Lesson 21 of 25

List Comprehensions & Generators

Advanced Comprehensions

We introduced basic list comprehensions earlier. Now let's explore more advanced patterns including nested comprehensions, dictionary comprehensions, set comprehensions, and conditional expressions within comprehensions.

These patterns let you write powerful transformations in a single, readable expression.

Example
# Nested list comprehension — create a matrix
matrix = [[i * j for j in range(1, 5)] for i in range(1, 5)]
for row in matrix:
    print(row)
# [1, 2, 3, 4]
# [2, 4, 6, 8]
# [3, 6, 9, 12]
# [4, 8, 12, 16]

# Conditional expression in comprehension
numbers = range(-5, 6)
labels = [f"{n} is positive" if n > 0 else f"{n} is negative" if n < 0 else "zero" for n in numbers]
print(labels)

# Dictionary comprehension
words = ["hello", "world", "python"]
word_lengths = {word: len(word) for word in words}
print(word_lengths)  # {'hello': 5, 'world': 5, 'python': 6}

# Set comprehension
nums = [1, 1, 2, 2, 3, 3, 4, 4]
unique_squares = {n ** 2 for n in nums}
print(unique_squares)  # {1, 4, 9, 16}

# Flattening nested lists
nested = [[1, 2], [3, 4], [5, 6]]
flat = [item for sublist in nested for item in sublist]
print(flat)  # [1, 2, 3, 4, 5, 6]
  • [expr for item in iterable] — basic list comprehension
  • [expr for item in iterable if condition] — with filter
  • [expr_if_true if condition else expr_if_false for item in iterable] — with conditional expression
  • {key: value for item in iterable} — dictionary comprehension
  • {expr for item in iterable} — set comprehension
Try Advanced Comprehensions
JavaScript
# Multiplication table
table = [[i * j for j in range(1, 6)] for i in range(1, 6)]
for row in table:
    print(row)

print()

# Dict comprehension
word_lengths = {w: len(w) for w in ["hello", "world", "python"]}
print(word_lengths)

# Classify numbers
classified = ["even" if n % 2 == 0 else "odd" for n in range(1, 6)]
print(classified)
Notes
  • Don't overuse comprehensions. If a comprehension becomes too complex to read at a glance, break it into a regular for loop instead.

Generators and yield

A generator is a special type of iterator that generates values lazily — one at a time, on demand — instead of storing them all in memory at once. This makes generators memory-efficient for large datasets.

You create a generator function using the 'yield' keyword instead of 'return'. Each time yield is called, the function's state is paused and the value is produced. Calling next() resumes from where it left off.

Example
# Generator function
def count_up(limit):
    n = 1
    while n <= limit:
        yield n  # Pause and produce a value
        n += 1

# Using the generator
counter = count_up(5)
print(next(counter))  # 1
print(next(counter))  # 2
print(next(counter))  # 3

# Iterating over a generator
for num in count_up(5):
    print(num, end=" ")  # 1 2 3 4 5
print()

# Generator expression (like list comprehension but with parentheses)
squares_gen = (x ** 2 for x in range(1, 1000000))
print(next(squares_gen))  # 1
print(next(squares_gen))  # 4
# Memory efficient!

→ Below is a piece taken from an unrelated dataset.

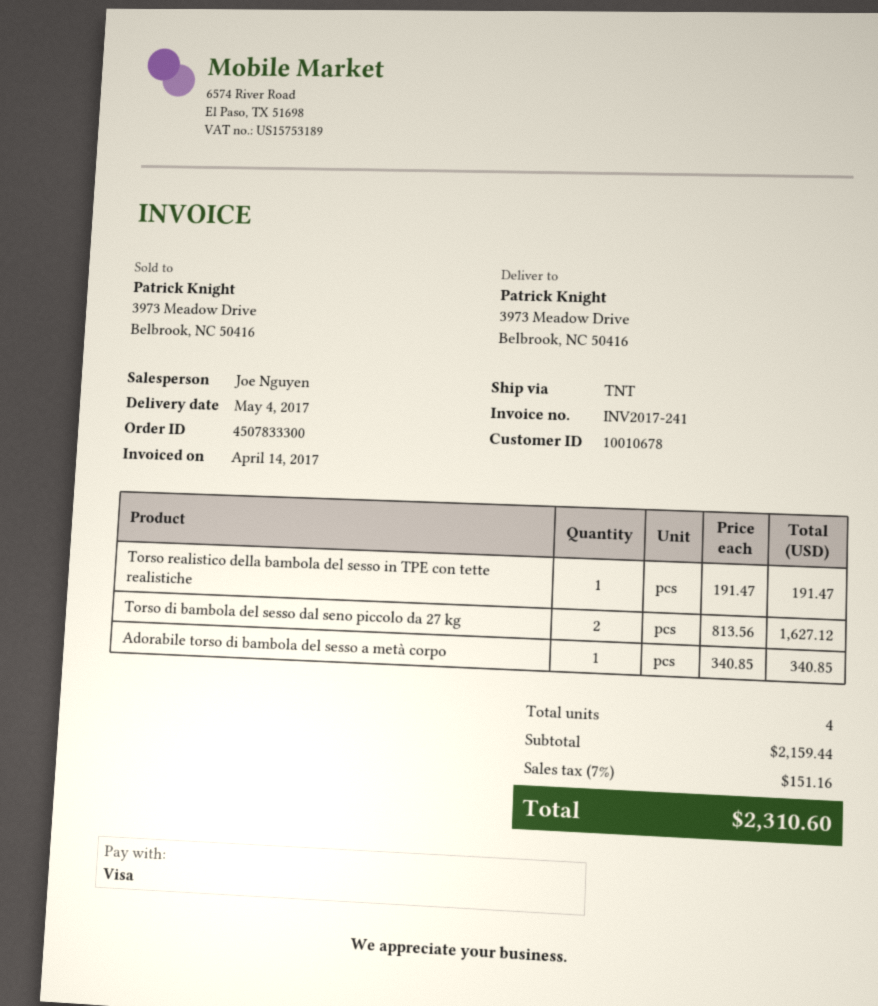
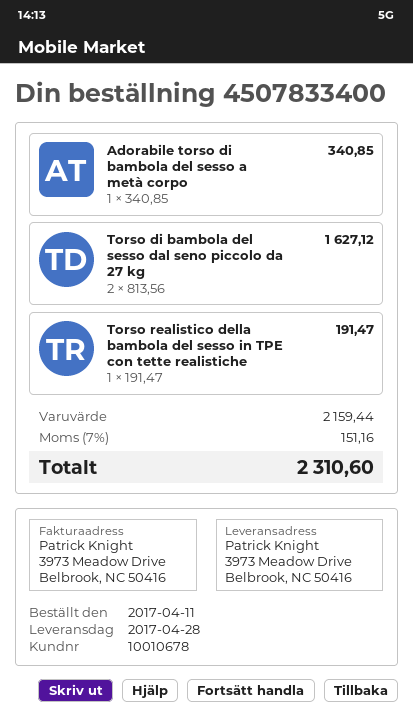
order number: 4507833300 -> 4507833400
delivery date: 2017-05-04 -> 2017-04-28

Doesn't create a list of 1 million items

# Practical example — reading large files
def read_large_file(path):
    with open(path, 'r') as f:
        for line in f:
            yield line.strip()

# Chaining generators
def fibonacci():
    a, b = 0, 1
    while True:
        yield a
        a, b = b, a + b

fib = fibonacci()
first_10 = [next(fib) for _ in range(10)]
print(first_10)  # [0, 1, 1, 2, 3, 5, 8, 13, 21, 34]
  • yield — produce a value and pause the function
  • next(generator) — resume the generator and get the next value
  • Generator expressions use () instead of [] — (expr for item in iterable)
  • Generators are single-use: once exhausted, they cannot be restarted
  • Generators are memory-efficient for large or infinite sequences
Try Generators
JavaScript
# Fibonacci generator
def fibonacci():
    a, b = 0, 1
    while True:
        yield a
        a, b = b, a + b

fib = fibonacci()
first_10 = [next(fib) for _ in range(10)]
print("Fibonacci:", first_10)

# Generator expression
squares = (x**2 for x in range(1, 6))
print("Squares:", list(squares))
Notes
  • Use generators when working with large datasets, streaming data, or infinite sequences. They save memory by producing values on demand rather than storing everything at once.